Regulatory approval can also help mitigate risks associated with the use of AI by helping to establish the safety, effectiveness, and quality of an AI technology. Health Canada has undertaken efforts in recent years to regulate AI by licensing software as a medical device (SaMD).11 Health Canada has adopted a risk-based approach, so that software meant to monitor, assess, or diagnose a condition that could result in immediate danger is required to meet more stringent licensing and monitoring requirements. Health Canada has also announced plans to regulate “adaptive” SaMD that continues to “learn” after being licensed by using more flexible regulatory requirements tailored to the specific product, including post-market surveillance.12
Complementing clinical judgment
Before deciding to use an AI-based technology in your medical practice, it is important to evaluate any findings, recommendations, or diagnoses suggested by the tool. Most AI applications are designed to be clinical aids used by clinicians as appropriate to complement other relevant and reliable clinical information and tools. Medical care provided to the patient should continue to reflect your own recommendations based on objective evidence and sound medical judgment.
The bottom line
- AI technologies are currently intended to complement clinical care. Medical care provided to the patient should reflect your own recommendations based on objective evidence and sound medical judgment.

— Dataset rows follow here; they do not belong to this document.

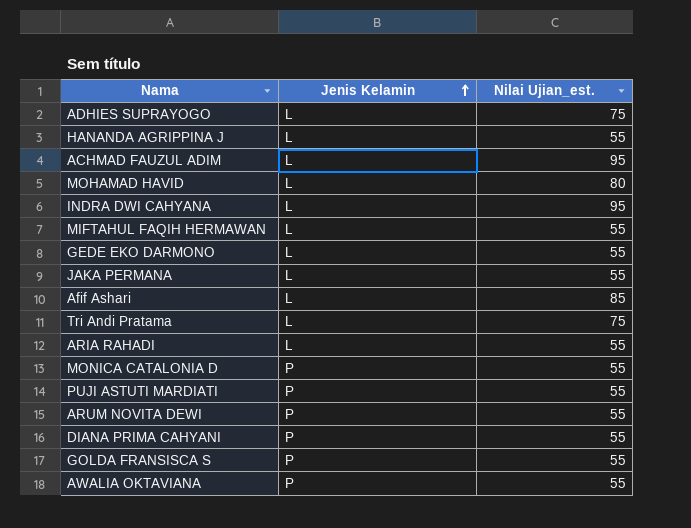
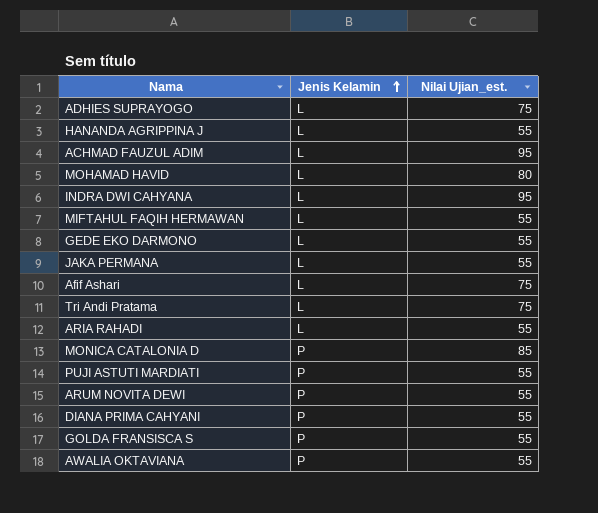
Afif Ashari | Nilai Ujian_est.: 85 -> 75
MONICA CATALONIA D | Nilai Ujian_est.: 55 -> 85

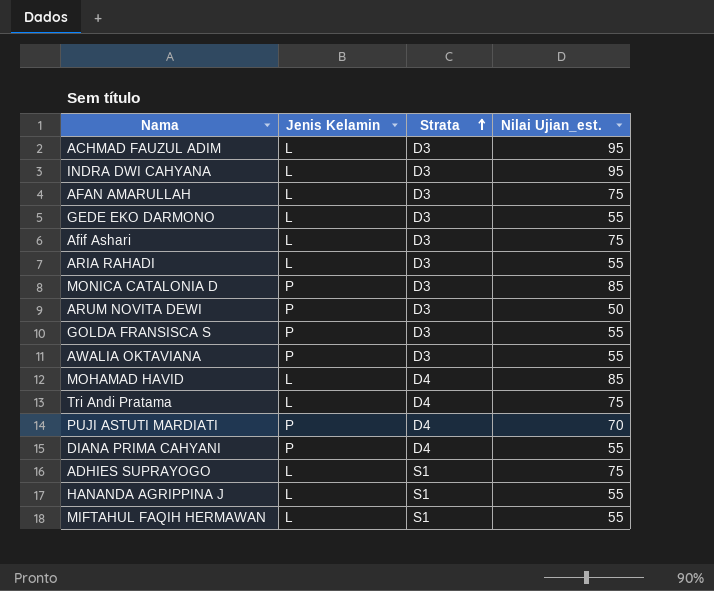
row order: Jenis Kelamin ascending -> Strata ascending
column Strata | position: none -> 3
row JAKA PERMANA: L | 55 -> none
row AFAN AMARULLAH: none -> L | D3 | 75
ARUM NOVITA DEWI | Nilai Ujian_est.: 55 -> 50
MOHAMAD HAVID | Nilai Ujian_est.: 80 -> 85
PUJI ASTUTI MARDIATI | Nilai Ujian_est.: 55 -> 70

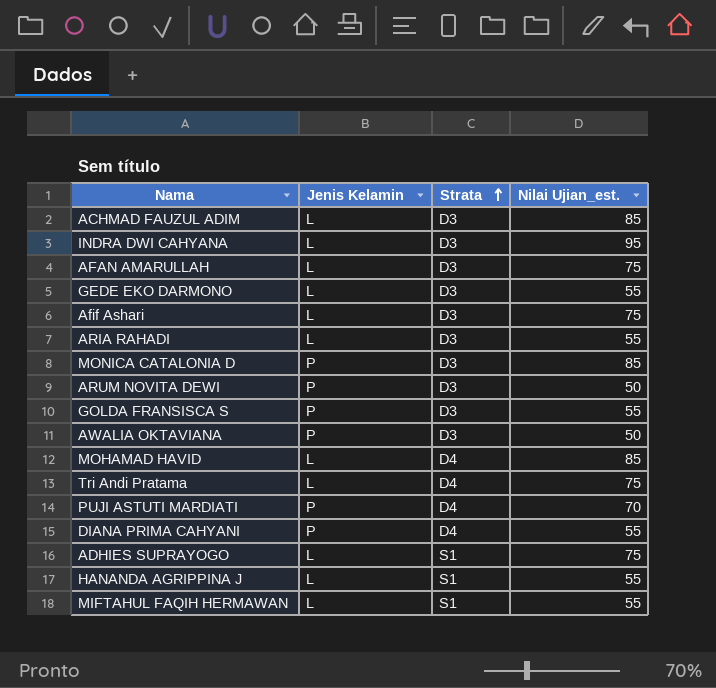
ACHMAD FAUZUL ADIM | Nilai Ujian_est.: 95 -> 85
AWALIA OKTAVIANA | Nilai Ujian_est.: 55 -> 50

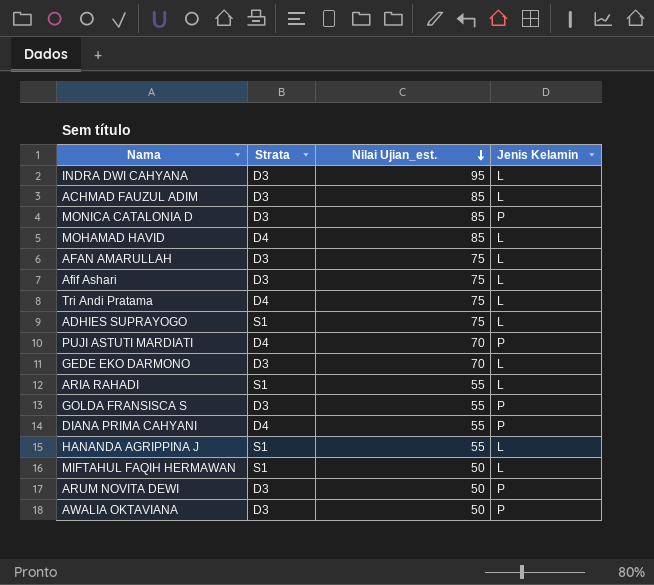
row order: Strata ascending -> Nilai Ujian_est. descending
column Jenis Kelamin | position: 2 -> 4
GEDE EKO DARMONO | Nilai Ujian_est.: 55 -> 70
ARIA RAHADI | Strata: D3 -> S1
MIFTAHUL FAQIH HERMAWAN | Nilai Ujian_est.: 55 -> 50

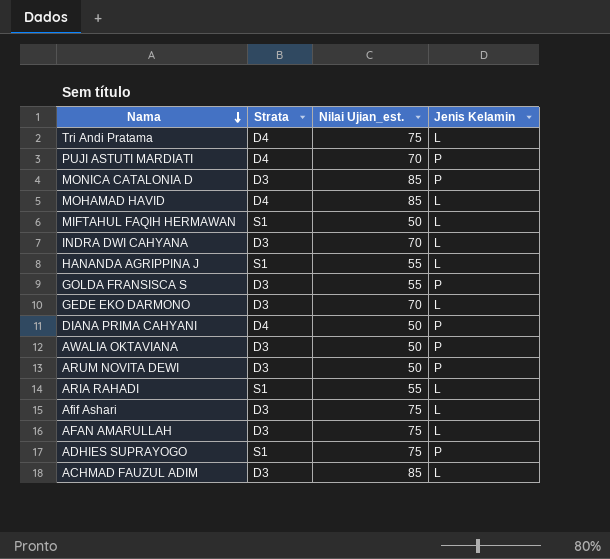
row order: Nilai Ujian_est. descending -> Nama descending
INDRA DWI CAHYANA | Nilai Ujian_est.: 95 -> 70
DIANA PRIMA CAHYANI | Nilai Ujian_est.: 55 -> 50
ADHIES SUPRAYOGO | Jenis Kelamin: L -> P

- Critically review and assess whether the AI tool is suited for its intended use and the nature of your practice.
- Consider the measures in place to ensure the AI tool’s continued effectiveness and reliability.
- Continue to be mindful of your legal and medical professional obligations, including privacy and confidentiality, and how patient data will be transferred, stored, and used, and whether reasonable safeguards are in place to protect patient data. The applicable policies or guidelines of the appropriate College or health institution should also be considered.
- Be aware of bias and seek to mitigate it when possible by pursuing alternate sources of information and consulting colleagues.
- 1. Crolla D, Lapner M. A primer on law, risk and AI in healthcare. Healthcare and Life Sciences Law Committee Update. 2018 Sept;3(1).
- 2. Canada’s Drug and Health Technology Agency. An Overview of Clinical Applications of Artificial Intelligence (Nov. 2022).
- 3. Naylor D. On the Prospects for a (Deep) Learning Health Care System. JAMA. 2018;320(11):1099–1100. See also: Government of Canada, Standing Senate Committee on Social Affairs, Science and Technology. Challenge Ahead: Integrating Robotics, Artificial Intelligence and 3D Printing Technologies into Canada’s Healthcare Systems. 2017 Oct.
- 4. Macrae C. Governing the safety of artificial intelligence in healthcare. BMJ Qual Saf. 2019;28(6):495–498.
- 5. Health Canada. Medical Devices Active Licence Listing (MDALL). See also, for example, U.S. Food & Drug Administration. Artificial Intelligence and Machine Learning (AI/ML)-Enabled Medical Devices.
- 6. Antoniou T., M. Muhammad. Evaluation of machine learning solutions in medicine. CMAJ September 13, 2021 193 (36) E1425-E1429.
- 7. Challen R, Denny J, Pitt M,.et al. Artificial intelligence, bias and clinical safety. BMJ Qual Saf. 2019;28:231–237.
- 8. College of Physicians and Surgeons of British Columbia. Prescribing apps – the challenge of choice. College Connector. 2018 Nov/Dec;6(6).
- 9. American Psychiatric Association. App Evaluation Model. [Accessed 2019 May].
- 10. Canadian Medical Association. Guiding Principles for Physicians Recommending Mobile Health Applications to Patients. CMA Policy, 2015.
- 11. Health Canada. Guidance Document: Software as a Medical Device (SaMD): Definition and Classification.
- 12. Health Canada. Regulating Advanced Therapeutic Products (December 2022).